Keesokan harinya, Sarti sudah siap ditemani Jamal pergi ke Puskesmas.

Pak Wayan Lana, tetangga depan sekaligus pemilik kompleks kos sudah berjanji mau mengantar mereka. Jamal dan Sarti sedang menunggu kedatangan Pak Wayan Lana.

"Selamat Pagi." Dadong Canangsari datang menghampiri mereka.

"Selamat Pagi, Dong," sahut Sarti.

"Mau kemana, Gek? *nu semengan sube jegeg sajan," ucap Dadong sambil melirik perut Sarti yang sudah kempis.

"Kami mau ke Puskesmas, periksa, Dong," jawab Jamal lalu Sarti mengangguk.

"Siapa yang sakit?" Dadong pura-pura tak tahu soal tragedi semalam.

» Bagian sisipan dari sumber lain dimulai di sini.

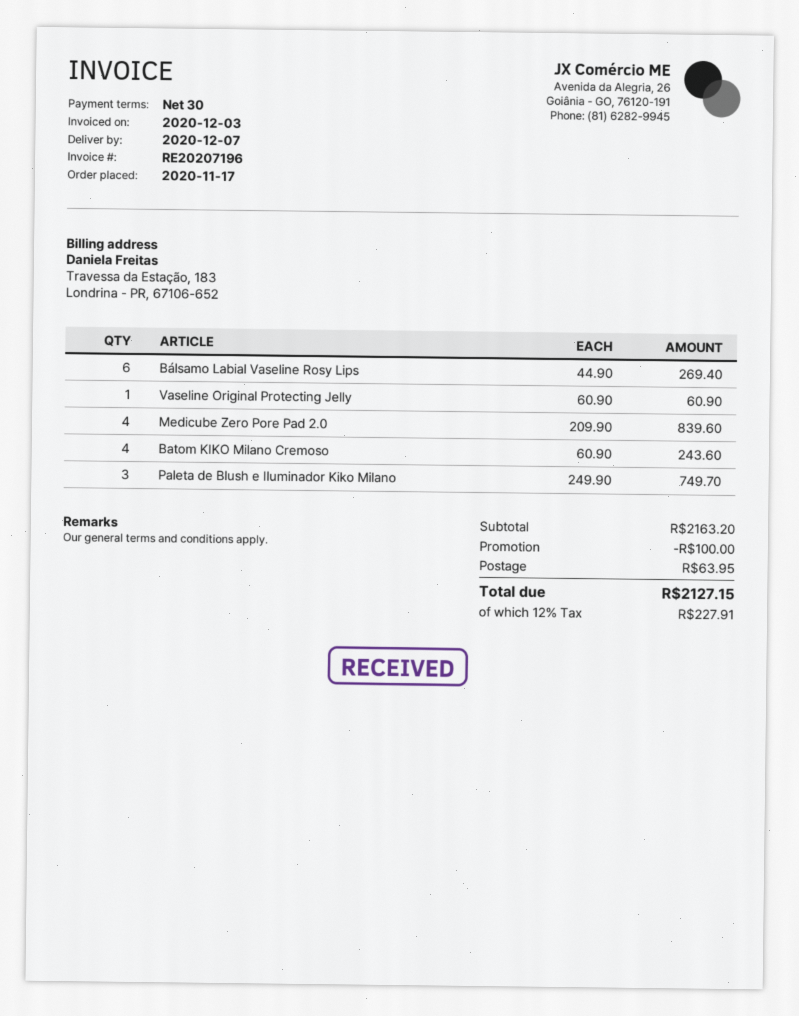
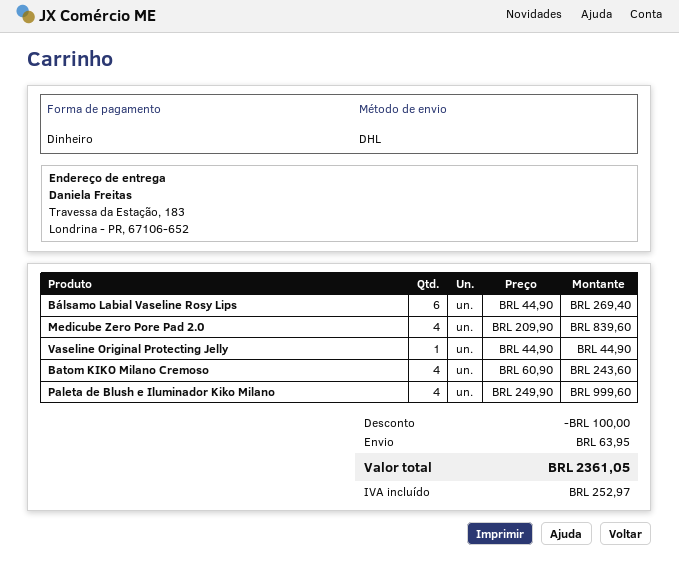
Vaseline Original Protecting Jelly: 1 x 60.90 = 60.90 -> 1 x 44.90 = 44.90
Paleta de Blush e Iluminador Kiko Milano: 3 x 249.90 = 749.70 -> 4 x 249.90 = 999.60
tax: 227.91 -> 252.97
total: 2127.15 -> 2361.05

"Saya, Dong. Bayi saya hilang semalam." Sarti menjelaskan sambil menunduk, tak terasa buliran-buliran bening menetes di kedua pipinya. Rasa kehilangan itu kembali muncul, menekan batinnya. Jamal meraih bahu Sarti lalu merengkuhnya dalam dekapan. Sesekali tangan Jamal mengelus lembut kepala sang istri.

"Ampura, tyang sing tawang. Sabar, Gek! Mohon sama Sang Hyang Widhi, agar diberi titipan lagi," ucap Dadong pura-pura ikut sedih.

Dadong mendekati Sarti lalu mengusap lembut punggung wanita muda yang sedang terisak-isak dalam dekapan Jamal.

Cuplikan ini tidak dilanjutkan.